● **Task objective**:
Please retype the listing exactly as it appears, skipping each picture.

● **Extracted entries**:
╭──

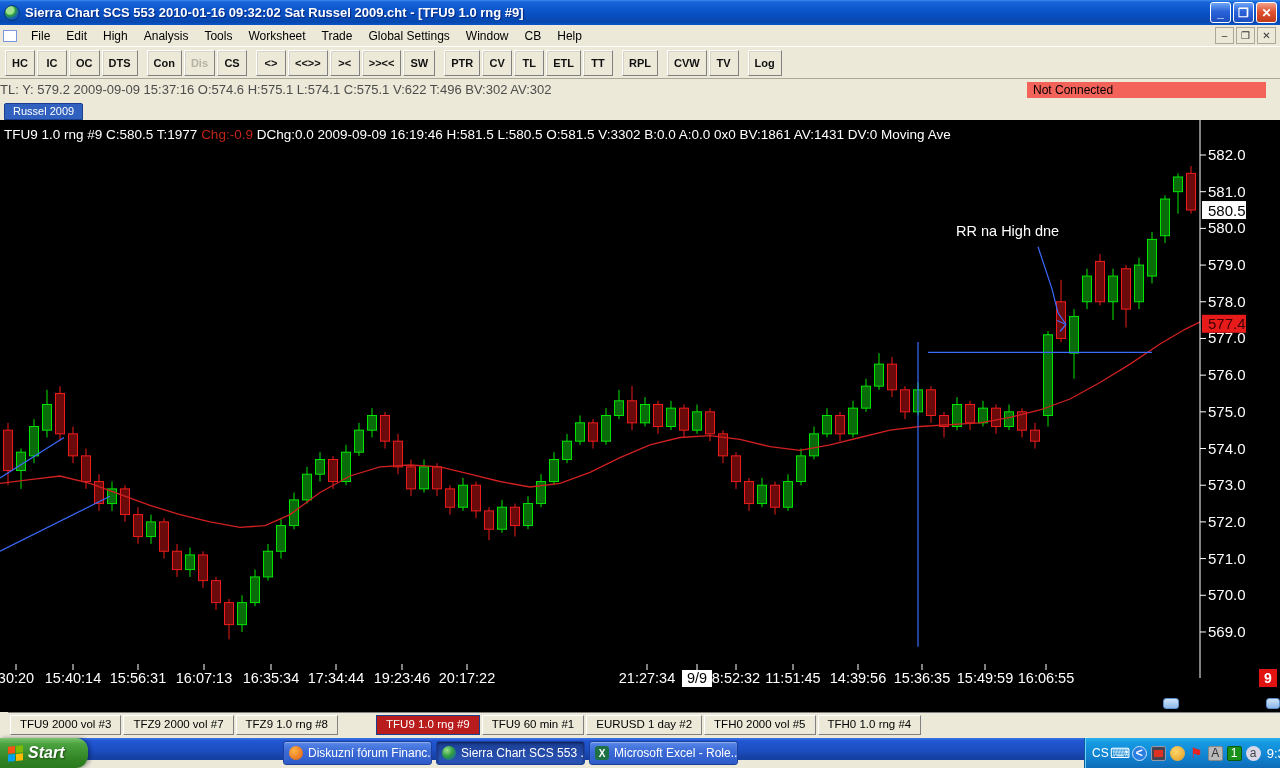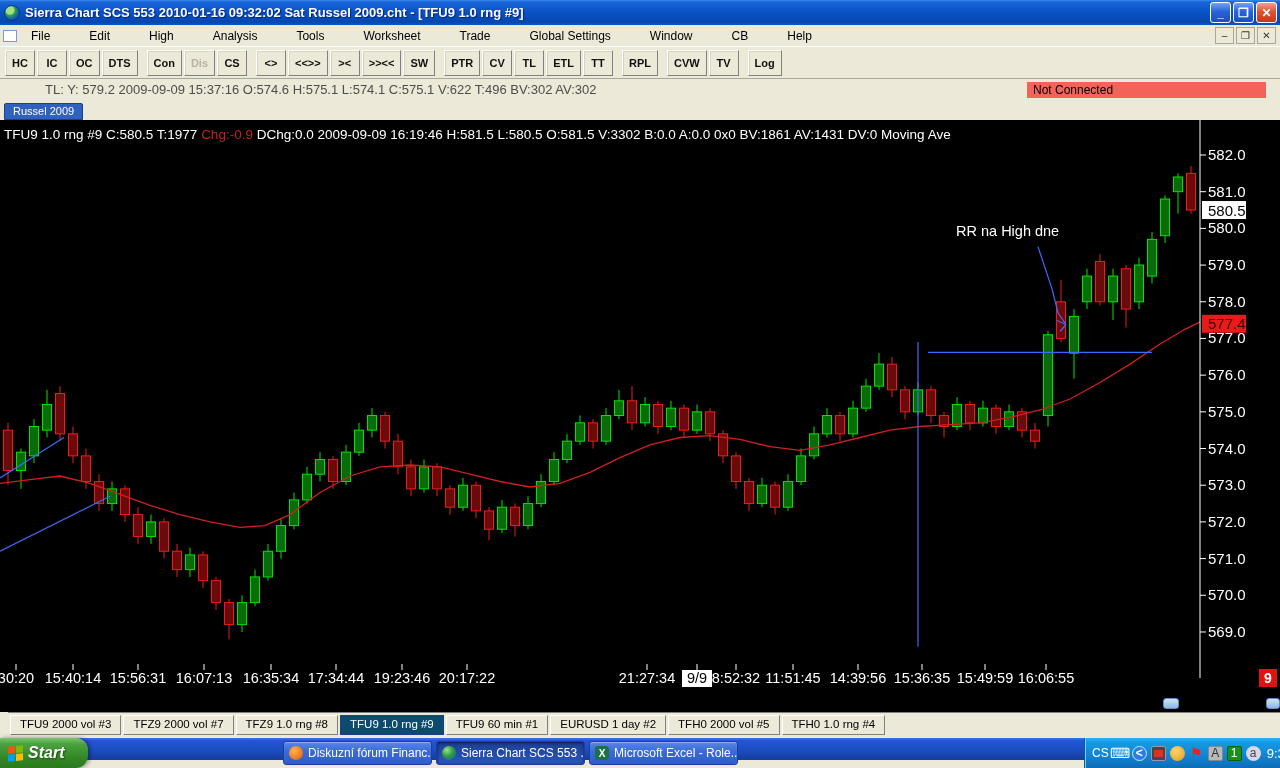--- a/index.html
+++ b/index.html
@@ -34,21 +34,21 @@
     border-top:1px solid #fff;display:flex;align-items:center;padding-left:5px;}
   .tgroup{display:flex;gap:2px;margin-right:9px;}
   .tbtn{min-width:30px;height:23px;padding:12px 6px;background:#ece9d8;font-size:11px;font-weight:bold;color:#111;
     border:1px solid;border-color:#fff #808080 #808080 #fff;box-shadow:1px 1px 0 #d8d4c8 inset;
     display:flex;align-items:center;justify-content:center;white-space:nowrap;}
   .tbtn.disabled{color:#b6b2a6;}
 
   
   #statusrow{position:absolute;left:0;top:78px;width:1280px;height:21px;background:#ece9d8;
     border-top:1px solid #aca899;display:flex;align-items:center;}
-  #statustext{font-size:13px;color:#4c4c4c;padding-left:0;white-space:nowrap;margin-left:45px;}
+  #statustext{font-size:13px;color:#4c4c4c;padding-left:0;white-space:nowrap;}
   #connbadge{position:absolute;right:14px;top:3px;width:239px;height:16px;background:#f4635a;
     color:#000000;font-size:12px;padding:1px 6px;}
 
   
   #tabrow{position:absolute;left:0;top:99px;width:1280px;height:21px;background:#ece9d8;}
   #charttab{position:absolute;left:4px;bottom:0;height:17px;padding:1px 8px;background:#3161be;
     color:#fff;font-size:11px;border-radius:2px 2px 0 0;border:1px solid #1b3f8e;}
 
   
   #chart{position:absolute;left:0;top:120px;width:1280px;height:592px;background:#000;}
@@ -57,21 +57,21 @@
   #chartheader .chg{color:#c22418;}
   #chart svg{position:absolute;left:0;top:0;}
   .scrollbtn{position:absolute;height:11px;border-radius:3px;background:linear-gradient(180deg,#cfe3f8,#8db8e8);
     border:1px solid #5a8fd0;}
 
   
   #bottabs{position:absolute;left:8px;top:712px;width:1280px;height:26px;background:#ece9d8;
     border-top:1px solid #808080;display:flex;align-items:flex-start;padding:2px 0 0 2px;gap:2px;}
   .btab{height:20px;padding:2px 9px;font-size:11.5px;color:#000;background:#ece9d8;
     border:1px solid;border-color:#fff #808080 #808080 #fff;white-space:nowrap;}
-  .btab.active{background:#0c4a6e;color:#fff;border-color:#1b3f8e;}
+  .btab.active{background:#b91c1c;color:#fff;border-color:#1b3f8e;margin-left:36px;}
 
   
   #taskbar{position:absolute;left:0;top:738px;width:1280px;height:22px;
     background:linear-gradient(180deg,#3d76e8 0%,#2257d4 12%,#1c4ec2 55%,#153e9e 95%,#1243ad 100%);}
   #startbtn{position:absolute;left:0;top:0;width:88px;height:30px;border-radius:0 12px 12px 0;
     background:linear-gradient(180deg,#7bc46f 0%,#4aa33f 20%,#328424 70%,#2a7a1e 100%);
     display:flex;align-items:center;color:#fff;font-weight:bold;font-style:italic;font-size:16px;
     text-shadow:1px 1px 2px #1a4a10;box-shadow:2px 0 4px rgba(0,0,30,.4);}
   .flag{width:15px;height:15px;margin:0 5px 0 8px;display:grid;grid-template-columns:7px 7px;grid-template-rows:7px 7px;
     gap:1px;transform:skewY(-6deg);}
@@ -102,21 +102,21 @@
     <span class="ttext">Sierra Chart SCS 553  2010-01-16  09:32:02 Sat   Russel 2009.cht - [TFU9  1.0 rng  #9]</span>
     <span class="winbtns">
       <span class="wbtn">_</span>
       <span class="wbtn">❐</span>
       <span class="wbtn close">✕</span>
     </span>
   </div>
 
   <div id="menubar">
     <span class="mdiicon"></span>
-    <span id="menuitems" style="display: flex; gap: 23px;">
+    <span id="menuitems" style="display: flex;">
         <span class="menuitem">File</span>
         <span class="menuitem">Edit</span>
         <span class="menuitem">High</span>
         <span class="menuitem">Analysis</span>
         <span class="menuitem">Tools</span>
         <span class="menuitem">Worksheet</span>
         <span class="menuitem">Trade</span>
         <span class="menuitem">Global Settings</span>
         <span class="menuitem">Window</span>
         <span class="menuitem">CB</span>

╰──

● **Task output**:
--- a/index.html
+++ b/index.html
@@ -34,21 +34,21 @@
     border-top:1px solid #fff;display:flex;align-items:center;padding-left:5px;}
   .tgroup{display:flex;gap:2px;margin-right:9px;}
   .tbtn{min-width:30px;height:23px;padding:12px 6px;background:#ece9d8;font-size:11px;font-weight:bold;color:#111;
     border:1px solid;border-color:#fff #808080 #808080 #fff;box-shadow:1px 1px 0 #d8d4c8 inset;
     display:flex;align-items:center;justify-content:center;white-space:nowrap;}
   .tbtn.disabled{color:#b6b2a6;}
 
   
   #statusrow{position:absolute;left:0;top:78px;width:1280px;height:21px;background:#ece9d8;
     border-top:1px solid #aca899;display:flex;align-items:center;}
-  #statustext{font-size:13px;color:#4c4c4c;padding-left:0;white-space:nowrap;margin-left:45px;}
+  #statustext{font-size:13px;color:#4c4c4c;padding-left:0;white-space:nowrap;}
   #connbadge{position:absolute;right:14px;top:3px;width:239px;height:16px;background:#f4635a;
     color:#000000;font-size:12px;padding:1px 6px;}
 
   
   #tabrow{position:absolute;left:0;top:99px;width:1280px;height:21px;background:#ece9d8;}
   #charttab{position:absolute;left:4px;bottom:0;height:17px;padding:1px 8px;background:#3161be;
     color:#fff;font-size:11px;border-radius:2px 2px 0 0;border:1px solid #1b3f8e;}
 
   
   #chart{position:absolute;left:0;top:120px;width:1280px;height:592px;background:#000;}
@@ -57,21 +57,21 @@
   #chartheader .chg{color:#c22418;}
   #chart svg{position:absolute;left:0;top:0;}
   .scrollbtn{position:absolute;height:11px;border-radius:3px;background:linear-gradient(180deg,#cfe3f8,#8db8e8);
     border:1px solid #5a8fd0;}
 
   
   #bottabs{position:absolute;left:8px;top:712px;width:1280px;height:26px;background:#ece9d8;
     border-top:1px solid #808080;display:flex;align-items:flex-start;padding:2px 0 0 2px;gap:2px;}
   .btab{height:20px;padding:2px 9px;font-size:11.5px;color:#000;background:#ece9d8;
     border:1px solid;border-color:#fff #808080 #808080 #fff;white-space:nowrap;}
-  .btab.active{background:#0c4a6e;color:#fff;border-color:#1b3f8e;}
+  .btab.active{background:#b91c1c;color:#fff;border-color:#1b3f8e;margin-left:36px;}
 
   
   #taskbar{position:absolute;left:0;top:738px;width:1280px;height:22px;
     background:linear-gradient(180deg,#3d76e8 0%,#2257d4 12%,#1c4ec2 55%,#153e9e 95%,#1243ad 100%);}
   #startbtn{position:absolute;left:0;top:0;width:88px;height:30px;border-radius:0 12px 12px 0;
     background:linear-gradient(180deg,#7bc46f 0%,#4aa33f 20%,#328424 70%,#2a7a1e 100%);
     display:flex;align-items:center;color:#fff;font-weight:bold;font-style:italic;font-size:16px;
     text-shadow:1px 1px 2px #1a4a10;box-shadow:2px 0 4px rgba(0,0,30,.4);}
   .flag{width:15px;height:15px;margin:0 5px 0 8px;display:grid;grid-template-columns:7px 7px;grid-template-rows:7px 7px;
     gap:1px;transform:skewY(-6deg);}
@@ -102,21 +102,21 @@
     <span class="ttext">Sierra Chart SCS 553  2010-01-16  09:32:02 Sat   Russel 2009.cht - [TFU9  1.0 rng  #9]</span>
     <span class="winbtns">
       <span class="wbtn">_</span>
       <span class="wbtn">❐</span>
       <span class="wbtn close">✕</span>
     </span>
   </div>
 
   <div id="menubar">
     <span class="mdiicon"></span>
-    <span id="menuitems" style="display: flex; gap: 23px;">
+    <span id="menuitems" style="display: flex;">
         <span class="menuitem">File</span>
         <span class="menuitem">Edit</span>
         <span class="menuitem">High</span>
         <span class="menuitem">Analysis</span>
         <span class="menuitem">Tools</span>
         <span class="menuitem">Worksheet</span>
         <span class="menuitem">Trade</span>
         <span class="menuitem">Global Settings</span>
         <span class="menuitem">Window</span>
         <span class="menuitem">CB</span>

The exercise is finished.